60 Jahre Currywurst, 1000 Varianten
Zürich/München/dpa. - «Kinderköpfe» hat es geregnet, als Herta Heuwer nach dem sonntäglichen Reinemachen ohne Schirm in ihrem Berliner Kiosk festsaß und das Experimentieren begann.
Der Senf zur Brühwurst mit Pelle war aus. Nur Tomatenmark und Currypuder gab es noch, weiß Olaf Böhme aus Zürich, Ehemann von Heuwers Nichte Brigitte. Die gewagte Curry-Wurst-Kombination, die am 4. September 1949 über den nassgeregneten Charlottenburger Kiosktresen ging, begann als Experiment - und endete mit einem kulinarischen Siegeszug durch die Republik. Was einst skurril war, ist mittlerweile - 60 Jahre später - Kult.
Auf die Frage nach der klassischen Currywurst nennt Böhme die Ur-Version, den Archetyp unter den Originalen. Serviert hat Heuwer damals eine kross gebratene, halbierte Brühwurst. In beiden Enden steckte ein Holzstäbchen, die Soße war mit Curry gemischtes und anschließend überpudertes Tomatenmark. Dazu reichte sie ein Brötchen, vielmehr eine Schrippe. Die war weich und konnte die Soße besser aufsaugen - alles übrigens auf Porzellan.
Currywurst-Experte Werner Siegert lebt in einer Stadt, in der man eigentlich zuzelt und nicht piekst. Der Münchner Autor des «Currywurst-Knigge» behauptet in der heiklen Diskussion um die klassische Currywurst eisern: «Es gibt sie nicht! Die Currywurst wird in dem Moment zur Currywurst, in dem sie mit der Soße getauft wird.»
Hinter deutschen Imbisstresen ist die Vielfalt groß. Zwischen Halbieren und Häckseln, Pappe und Porzellan, Pelle und Darmlosigkeit liegen tausend Varianten - kulinarische Stationen auf dem Weg zur perfekten Currywurst. Ob die Wurst im oder ohne Darm brät, ist eine Ost-West-Frage, sagt Meike-Marie Thiele, künstlerische Leiterin des Deutschen Currywurst Museums in Berlin. Der Westen tendiere zur ummantelten, der Osten zur nackten Wurst. Die Berliner lassen die indische Gewürzmischung nur an Brühwürste, die mit roter Tomatensoße übergossen werden. Die Rheinländer verwenden Bratwürste und begießen sie mit dunkler Soße, in der das Pulver schon enthalten ist. «Die würde man in Berlin an den Kopf geworfen bekommen», sagt die Expertin.

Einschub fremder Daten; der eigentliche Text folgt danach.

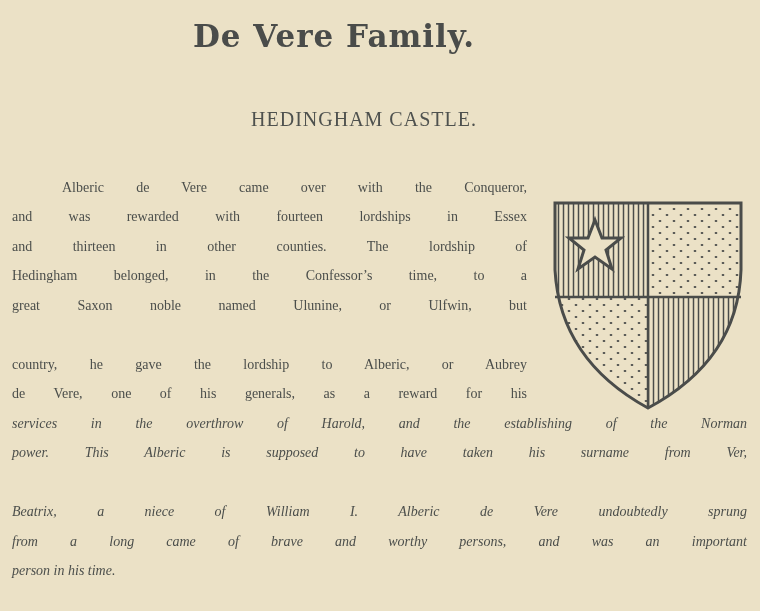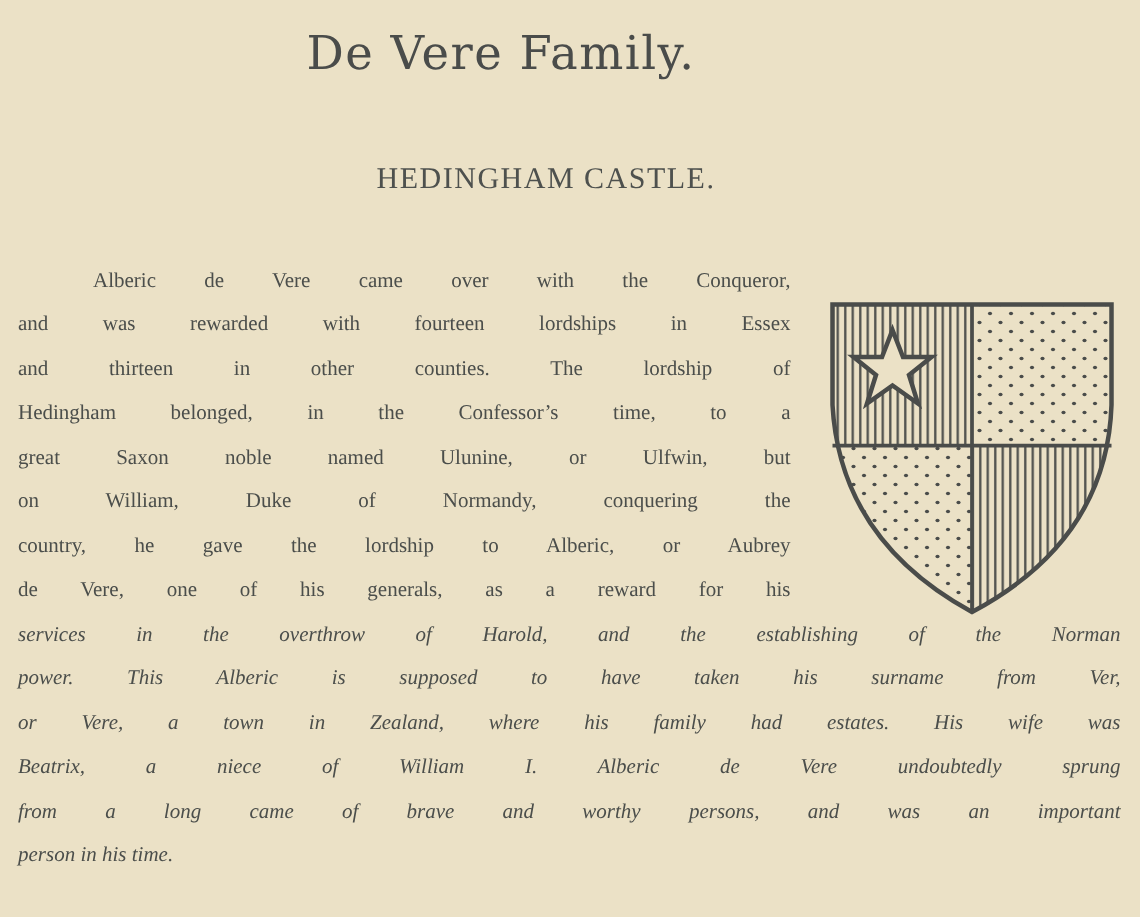--- a/index.html
+++ b/index.html
@@ -15,7 +15,7 @@
     position: absolute; left: 0; width: 668px; top: 18px;
     text-align: center;
     font-family: "DejaVu Serif", serif;
-    font-weight: normal;
+    font-weight: bold;
     font-size: 31px;
     letter-spacing: 1px;
     color: #4a4c4a;

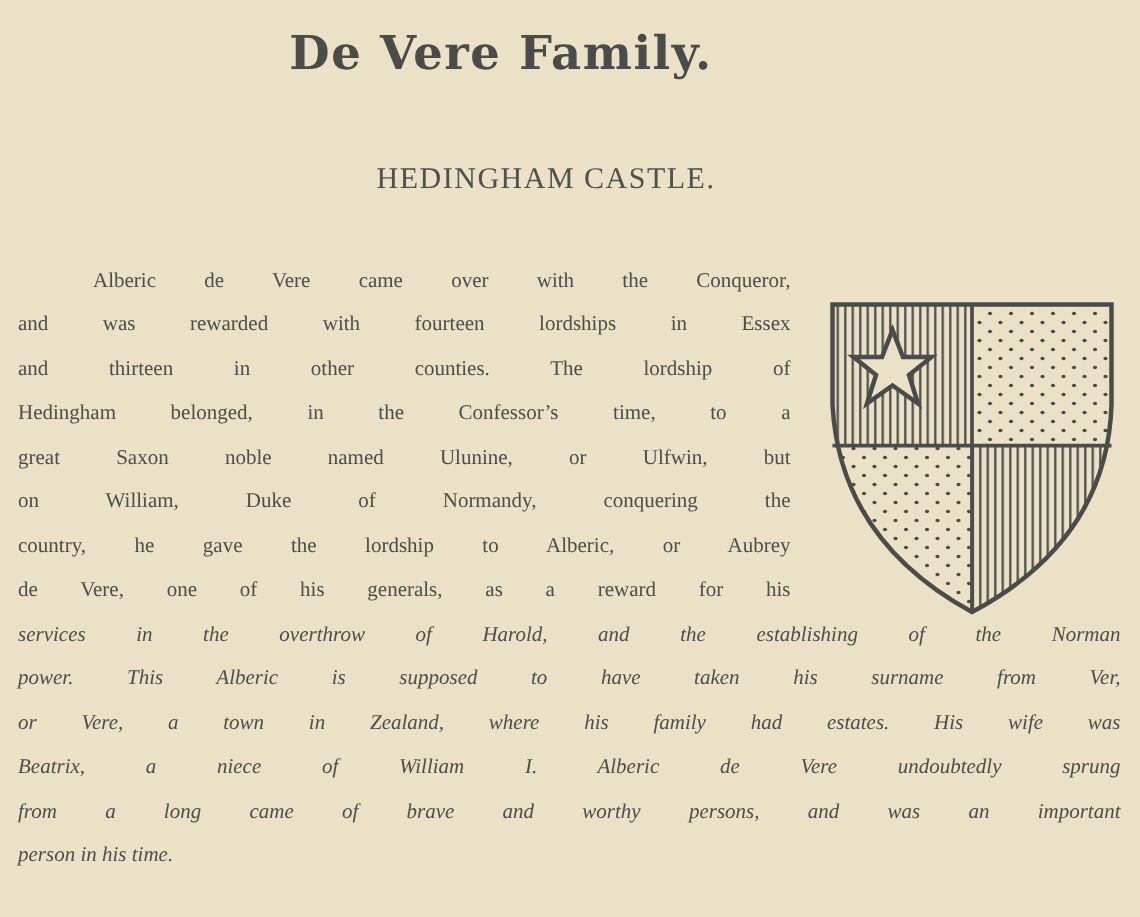--- a/index.html
+++ b/index.html
@@ -57,7 +57,6 @@
   <div class="line narrow" style="top:234px">and thirteen in other counties.  The lordship of</div>
   <div class="line narrow" style="top:263px">Hedingham belonged, in the Confessor’s time, to a</div>
   <div class="line narrow" style="top:293px">great Saxon noble named Ulunine, or Ulfwin, but</div>
-  <div class="line narrow" style="top:322px">on William, Duke of Normandy, conquering the</div>
   <div class="line narrow" style="top:352px">country, he gave the lordship to Alberic, or Aubrey</div>
   <div class="line narrow" style="top:381px">de Vere, one of his generals, as a reward for his</div>
   <div class="line wide" style="top:411px">services in the overthrow of Harold, and the establishing of the Norman</div>

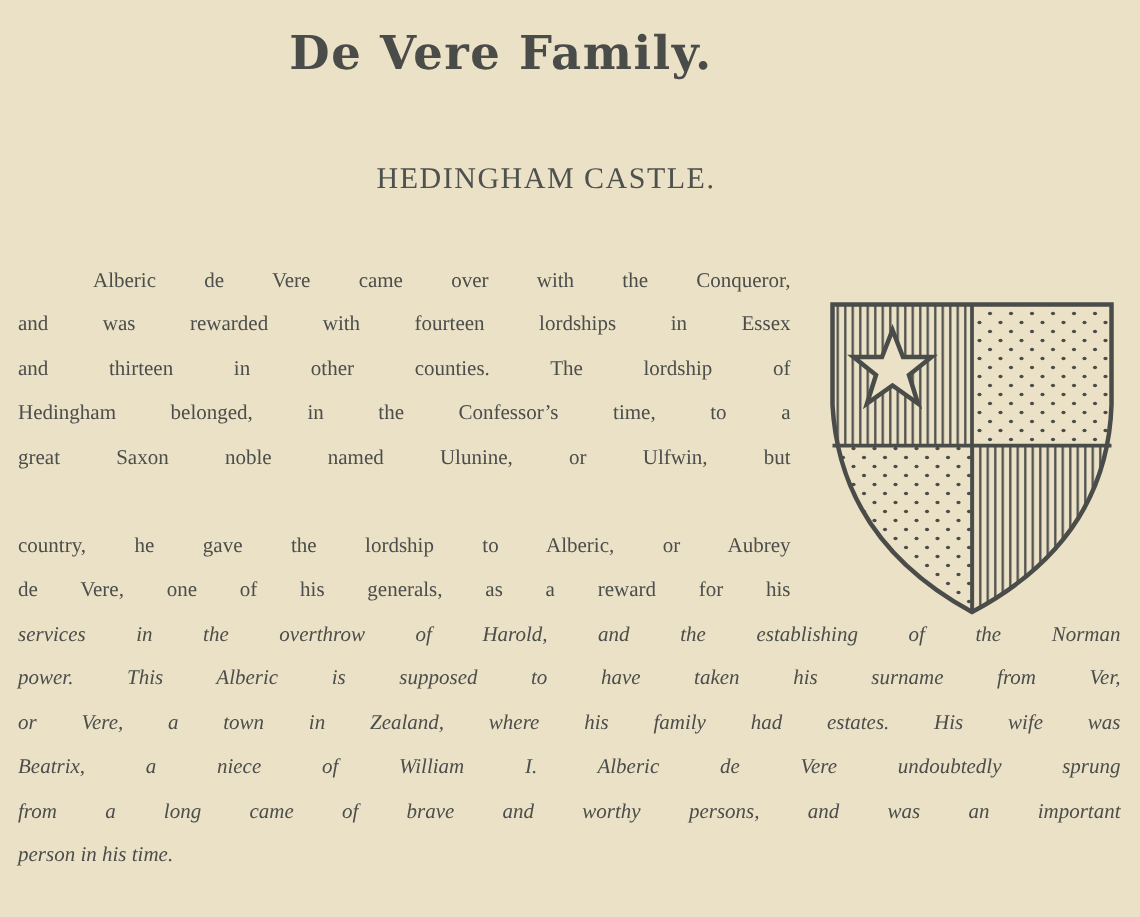--- a/index.html
+++ b/index.html
@@ -61,7 +61,6 @@
   <div class="line narrow" style="top:381px">de Vere, one of his generals, as a reward for his</div>
   <div class="line wide" style="top:411px">services in the overthrow of Harold, and the establishing of the Norman</div>
   <div class="line wide" style="top:440px">power.  This Alberic is supposed to have taken his surname from Ver,</div>
-  <div class="line wide" style="top:470px">or Vere, a town in Zealand, where his family had estates.  His wife was</div>
   <div class="line wide" style="top:499px">Beatrix, a niece of William I.  Alberic de Vere undoubtedly sprung</div>
   <div class="line wide" style="top:529px">from a long came of brave and worthy persons, and was an important</div>
   <div class="line wide last" style="top:558px">person in his time.</div>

«Mantaplatte», «Asischale», «Schimanskiteller» sind nur einige der zärtlichen Kosenamen für des Deutschen liebste Wurst-Menüs. Als eine «ganz wilde Kombination» ist Thiele der «Taxiteller» aus dem Ruhrgebiet in Erinnerung geblieben, auf dem die Currywurst neben Mayonnaise auch Gyros und Tsatsiki in ihr Revier lässt. Etwas edler ist dagegen die Luxusversion mit Schampus und 22 Karat Blattgold.
Den Boden, auf dem die Currywurst-Vielfalt gedeiht, wässert Brüssel. Ausnahmsweise sei keine Zutat - weder für die Soße, noch für die Wurst - in EU-Richtlinien gesetzlich festgelegt. Currywurst dürfe sich daher fast alles nennen. Eigenartig, findet das Knigge-Autor Siegert, aber durchaus erfreulich. Denn in gewisser Weise ist damit die Currywurst eine uneroberte Bastion und laut Siegert «das letzte Stück Freiheit, das wir haben. Ich hoffe, dass das so bleibt.»
Für die Soße - ein Rezept von Meike-Marie Thiele vom Currywurst Museum in Berlin - müssen eine kleine Zwiebel, 15 Gramm frischer Ingwer und eine Knoblauchzehe in Öl glasig gedünstet werden. Anschließend einen grobgeraspelten Apfel, zwei Teelöffel Tomatenmark, sechs Teelöffel mildes Currypulver und 200 Gramm passierte Tomaten zugeben, aufkochen, salzen, pfeffern und bei milder Hitze 20 Minuten kochen. Danach pürieren und 250 Gramm gewürfelte Ananas unterheben. Dazu empfiehlt Thiele Kalbsbratwürste und als Beilage gebackene Kartoffeln.